The only time I recall having seen him live was when I went to a NT Developer Conference back in 1993 or so. At the time he didn’t have any visible security--it was before he was worried about being pied. It was a long time before he got an image consultant to get him to dress himself as a CEO instead of a nerd. I recall thinking at the time that all of his product speeches sound like a form-letter:
I'm super excited about the launch of _(fill in product name here)_. _(fill in product name here)_ is going to revolutionize the way that _(fill in industry/market)_ does business!
Over the years I've been annoyed by non-technical people praising Bill. He is absolutely an amazing shrewd business man, has had visionary insights and taken advantage of them, and been an 'industry leader' for three decades. On the other hand, he hasn't really written software since BASIC for the Altar. The initial PC-DOS was mostly the product of buying someone else's work and changing a few strings. Much of the first generation Windows is a limited implementation of GEM or early Mac as a facade over the venerable CPM-inspired PC-DOS.

The home computer industry wasn't invented or even started by Microsoft or the IBM PC, but the home computer became a standard appliance in our daily lives because of their product. I got my start in home computing when it was a 'hobby' and spent my youth as an "Atari user". I didn't get my first IBM PC until college, but I have spent my whole professional career writing software for Microsoft platforms. The Internet would still be just an academic network connecting a few campuses together if there wasn't millions of machines to access it. BBSs and Fidonet were cool, but were limited to toys for geeks. Microsoft has brought the technology to millions upon millions of people, and made using a computer a mainstream experience.
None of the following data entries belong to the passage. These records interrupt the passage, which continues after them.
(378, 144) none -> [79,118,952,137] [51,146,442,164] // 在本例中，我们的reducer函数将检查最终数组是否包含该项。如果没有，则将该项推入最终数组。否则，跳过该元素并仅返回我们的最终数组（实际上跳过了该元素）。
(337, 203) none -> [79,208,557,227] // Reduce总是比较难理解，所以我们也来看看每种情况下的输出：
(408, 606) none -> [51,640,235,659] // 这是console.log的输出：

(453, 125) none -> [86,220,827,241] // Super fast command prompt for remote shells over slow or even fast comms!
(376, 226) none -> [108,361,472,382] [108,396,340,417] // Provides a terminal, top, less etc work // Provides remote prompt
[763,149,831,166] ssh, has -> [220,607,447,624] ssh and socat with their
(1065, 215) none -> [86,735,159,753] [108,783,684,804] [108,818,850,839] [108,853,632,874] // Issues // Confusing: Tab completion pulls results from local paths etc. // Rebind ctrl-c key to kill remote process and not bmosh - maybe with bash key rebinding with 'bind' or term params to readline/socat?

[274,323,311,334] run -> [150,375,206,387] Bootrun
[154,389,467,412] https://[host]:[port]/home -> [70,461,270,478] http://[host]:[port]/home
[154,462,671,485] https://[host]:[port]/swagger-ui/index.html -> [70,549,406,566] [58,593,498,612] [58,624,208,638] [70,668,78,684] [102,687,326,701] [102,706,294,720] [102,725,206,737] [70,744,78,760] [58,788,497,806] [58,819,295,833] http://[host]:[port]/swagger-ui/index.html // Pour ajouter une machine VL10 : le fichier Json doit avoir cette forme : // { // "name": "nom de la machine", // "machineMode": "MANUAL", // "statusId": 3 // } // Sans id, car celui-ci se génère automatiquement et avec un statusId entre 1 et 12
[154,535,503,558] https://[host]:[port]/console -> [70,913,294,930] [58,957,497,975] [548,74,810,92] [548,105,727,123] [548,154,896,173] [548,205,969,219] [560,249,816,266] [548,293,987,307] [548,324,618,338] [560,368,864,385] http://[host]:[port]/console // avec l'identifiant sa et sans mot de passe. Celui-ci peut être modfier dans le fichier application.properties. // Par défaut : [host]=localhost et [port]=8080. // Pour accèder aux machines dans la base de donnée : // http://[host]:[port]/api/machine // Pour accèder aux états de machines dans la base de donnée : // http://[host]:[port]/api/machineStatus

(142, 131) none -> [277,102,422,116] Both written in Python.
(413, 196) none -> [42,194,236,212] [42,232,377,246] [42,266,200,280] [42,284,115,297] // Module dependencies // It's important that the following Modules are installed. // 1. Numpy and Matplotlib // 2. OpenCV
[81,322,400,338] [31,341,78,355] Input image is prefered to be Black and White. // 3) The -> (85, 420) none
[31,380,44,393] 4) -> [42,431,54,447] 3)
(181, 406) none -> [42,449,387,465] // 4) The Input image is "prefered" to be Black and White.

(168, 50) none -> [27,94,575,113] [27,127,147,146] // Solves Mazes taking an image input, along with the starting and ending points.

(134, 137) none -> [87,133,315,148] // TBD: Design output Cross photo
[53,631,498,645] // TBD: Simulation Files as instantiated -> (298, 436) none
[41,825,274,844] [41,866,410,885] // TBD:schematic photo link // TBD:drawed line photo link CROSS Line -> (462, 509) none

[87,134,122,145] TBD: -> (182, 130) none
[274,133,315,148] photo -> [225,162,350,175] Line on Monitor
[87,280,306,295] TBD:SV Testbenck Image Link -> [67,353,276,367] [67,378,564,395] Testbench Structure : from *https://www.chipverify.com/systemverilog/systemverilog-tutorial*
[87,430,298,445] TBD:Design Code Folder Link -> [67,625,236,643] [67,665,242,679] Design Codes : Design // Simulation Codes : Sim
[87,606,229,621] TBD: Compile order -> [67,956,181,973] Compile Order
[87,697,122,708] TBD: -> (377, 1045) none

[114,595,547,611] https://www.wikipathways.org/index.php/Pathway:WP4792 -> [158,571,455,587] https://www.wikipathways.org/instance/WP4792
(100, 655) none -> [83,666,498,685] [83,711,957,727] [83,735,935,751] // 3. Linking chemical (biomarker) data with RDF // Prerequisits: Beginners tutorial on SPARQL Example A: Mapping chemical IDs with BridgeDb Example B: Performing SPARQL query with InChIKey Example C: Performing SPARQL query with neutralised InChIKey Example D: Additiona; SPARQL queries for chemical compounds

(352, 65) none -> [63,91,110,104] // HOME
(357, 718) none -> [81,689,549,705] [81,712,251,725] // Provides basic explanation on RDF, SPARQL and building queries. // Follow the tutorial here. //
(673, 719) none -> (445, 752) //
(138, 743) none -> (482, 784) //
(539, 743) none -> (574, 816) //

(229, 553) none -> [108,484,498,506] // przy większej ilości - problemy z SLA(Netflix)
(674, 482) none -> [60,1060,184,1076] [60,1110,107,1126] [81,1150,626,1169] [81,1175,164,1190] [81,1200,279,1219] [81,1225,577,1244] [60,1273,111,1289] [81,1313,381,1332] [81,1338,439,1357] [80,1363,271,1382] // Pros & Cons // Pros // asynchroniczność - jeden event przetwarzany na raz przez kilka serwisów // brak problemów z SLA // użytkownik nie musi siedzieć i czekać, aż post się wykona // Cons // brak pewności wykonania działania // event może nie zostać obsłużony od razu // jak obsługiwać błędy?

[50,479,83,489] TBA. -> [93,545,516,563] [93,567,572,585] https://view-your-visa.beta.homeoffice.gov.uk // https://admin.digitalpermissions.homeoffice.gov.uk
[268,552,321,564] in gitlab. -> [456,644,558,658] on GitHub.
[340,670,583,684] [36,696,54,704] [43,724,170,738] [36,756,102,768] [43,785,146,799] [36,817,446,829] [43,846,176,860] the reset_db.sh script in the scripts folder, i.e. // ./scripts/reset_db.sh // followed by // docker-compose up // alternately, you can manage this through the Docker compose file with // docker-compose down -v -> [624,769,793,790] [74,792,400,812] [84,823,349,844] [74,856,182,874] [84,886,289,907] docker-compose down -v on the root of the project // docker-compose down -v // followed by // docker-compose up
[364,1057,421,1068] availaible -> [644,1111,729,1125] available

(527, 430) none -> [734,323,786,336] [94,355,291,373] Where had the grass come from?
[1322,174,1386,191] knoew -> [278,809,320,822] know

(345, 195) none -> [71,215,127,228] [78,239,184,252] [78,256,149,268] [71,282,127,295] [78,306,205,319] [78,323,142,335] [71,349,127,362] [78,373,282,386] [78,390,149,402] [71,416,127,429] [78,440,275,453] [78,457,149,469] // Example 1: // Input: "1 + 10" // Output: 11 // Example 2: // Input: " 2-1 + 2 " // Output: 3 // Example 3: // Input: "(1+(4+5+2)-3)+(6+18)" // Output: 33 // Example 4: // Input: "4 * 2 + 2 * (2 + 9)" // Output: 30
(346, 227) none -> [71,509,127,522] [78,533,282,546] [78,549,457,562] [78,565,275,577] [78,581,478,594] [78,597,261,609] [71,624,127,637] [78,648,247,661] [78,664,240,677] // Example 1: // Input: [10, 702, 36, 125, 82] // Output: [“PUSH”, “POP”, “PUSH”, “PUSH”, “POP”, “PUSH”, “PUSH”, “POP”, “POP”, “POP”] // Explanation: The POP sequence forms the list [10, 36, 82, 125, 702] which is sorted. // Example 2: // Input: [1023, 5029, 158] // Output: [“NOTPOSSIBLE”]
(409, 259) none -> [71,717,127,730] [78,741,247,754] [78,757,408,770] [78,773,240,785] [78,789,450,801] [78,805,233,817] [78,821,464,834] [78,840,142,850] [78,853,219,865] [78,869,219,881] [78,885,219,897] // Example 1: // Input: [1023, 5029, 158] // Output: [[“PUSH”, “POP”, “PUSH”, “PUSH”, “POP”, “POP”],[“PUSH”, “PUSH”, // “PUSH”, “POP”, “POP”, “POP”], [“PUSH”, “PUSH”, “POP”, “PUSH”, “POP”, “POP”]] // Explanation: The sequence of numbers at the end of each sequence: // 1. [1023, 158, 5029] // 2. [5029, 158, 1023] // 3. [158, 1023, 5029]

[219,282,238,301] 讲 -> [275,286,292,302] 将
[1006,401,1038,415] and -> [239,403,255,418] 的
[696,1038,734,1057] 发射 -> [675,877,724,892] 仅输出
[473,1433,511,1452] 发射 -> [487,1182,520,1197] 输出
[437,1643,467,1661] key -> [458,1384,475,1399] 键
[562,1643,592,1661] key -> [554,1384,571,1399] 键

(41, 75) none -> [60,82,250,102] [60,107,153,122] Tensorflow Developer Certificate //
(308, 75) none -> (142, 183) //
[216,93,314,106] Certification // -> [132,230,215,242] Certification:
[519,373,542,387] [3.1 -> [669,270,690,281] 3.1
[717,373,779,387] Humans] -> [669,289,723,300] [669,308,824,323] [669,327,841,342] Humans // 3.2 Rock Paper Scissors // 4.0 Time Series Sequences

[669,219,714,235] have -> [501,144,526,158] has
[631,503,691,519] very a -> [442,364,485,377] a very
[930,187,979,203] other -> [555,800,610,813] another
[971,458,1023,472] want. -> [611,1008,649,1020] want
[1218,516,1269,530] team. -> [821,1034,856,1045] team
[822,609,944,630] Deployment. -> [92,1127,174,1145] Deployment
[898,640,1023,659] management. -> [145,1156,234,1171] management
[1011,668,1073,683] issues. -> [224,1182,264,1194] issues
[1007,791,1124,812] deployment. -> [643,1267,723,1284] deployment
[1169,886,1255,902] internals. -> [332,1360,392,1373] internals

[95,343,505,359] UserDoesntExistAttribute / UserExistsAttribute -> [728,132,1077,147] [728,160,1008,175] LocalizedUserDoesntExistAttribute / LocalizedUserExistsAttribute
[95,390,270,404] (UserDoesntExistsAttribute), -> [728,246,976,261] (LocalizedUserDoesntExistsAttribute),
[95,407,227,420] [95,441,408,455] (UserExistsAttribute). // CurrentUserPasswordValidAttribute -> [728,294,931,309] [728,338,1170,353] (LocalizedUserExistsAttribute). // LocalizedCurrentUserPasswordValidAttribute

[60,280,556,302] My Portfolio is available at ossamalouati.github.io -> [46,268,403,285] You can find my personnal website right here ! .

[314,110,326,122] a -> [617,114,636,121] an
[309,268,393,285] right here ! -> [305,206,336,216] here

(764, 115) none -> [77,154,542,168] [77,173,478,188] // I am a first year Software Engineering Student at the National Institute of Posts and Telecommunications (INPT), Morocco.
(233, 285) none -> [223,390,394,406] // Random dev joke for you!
I probably would not have liked working for Microsoft in the early days. It made many people millionaires and billionaires, but it also chewed up people's lives in a relentless machine of driven workaholic behavior. The software wasn't terribly well crafted, as "good enough" didn't require it, and the place was riddled with Type A assholes. There are still plenty of those people at Microsoft, but the place seems more 'professional' now. Certainly too corporate in many ways, but less a cult of personality.

Nonetheless, I do sense that Microsoft has fundamentally changed with his departure. We have far too many 'managers' and far too few 'leaders' at work these days. I still think it's stupid how many people view Bill as if he reviewed every decision, approved every product, or even knows a substantial portion of what a company of 96,000 people is up to on a daily-basis. He has been, however, the 'face' of Microsoft and perhaps more importantly the technical 'soul'. I respect that Steve Ballmer has been there since the beginning, but he is much more a business/sales guy.

Microsoft is fundamentally a technical company. Our marketing is mostly outsourced, and often laughably bad. Our dabbling in hardware has had 'mixed' results for everything except mice and perhaps keyboards. Developers are in mass in Redmond, with the sales people spread out across the globe disconnected from the "Microsoft mothership". While the majority of Silicon Valley's players are in the hardware business, Microsoft is one of few software-centric companies. Most of the players in the PC industry are actually hardware companies, and it is a distinction that I think few people even in the industry really appreciate.

It will be interesting to see how the new executive leadership handle the wheel of this particular ship, but there's no doubt it will be a different place in ways both subtle and dramatic.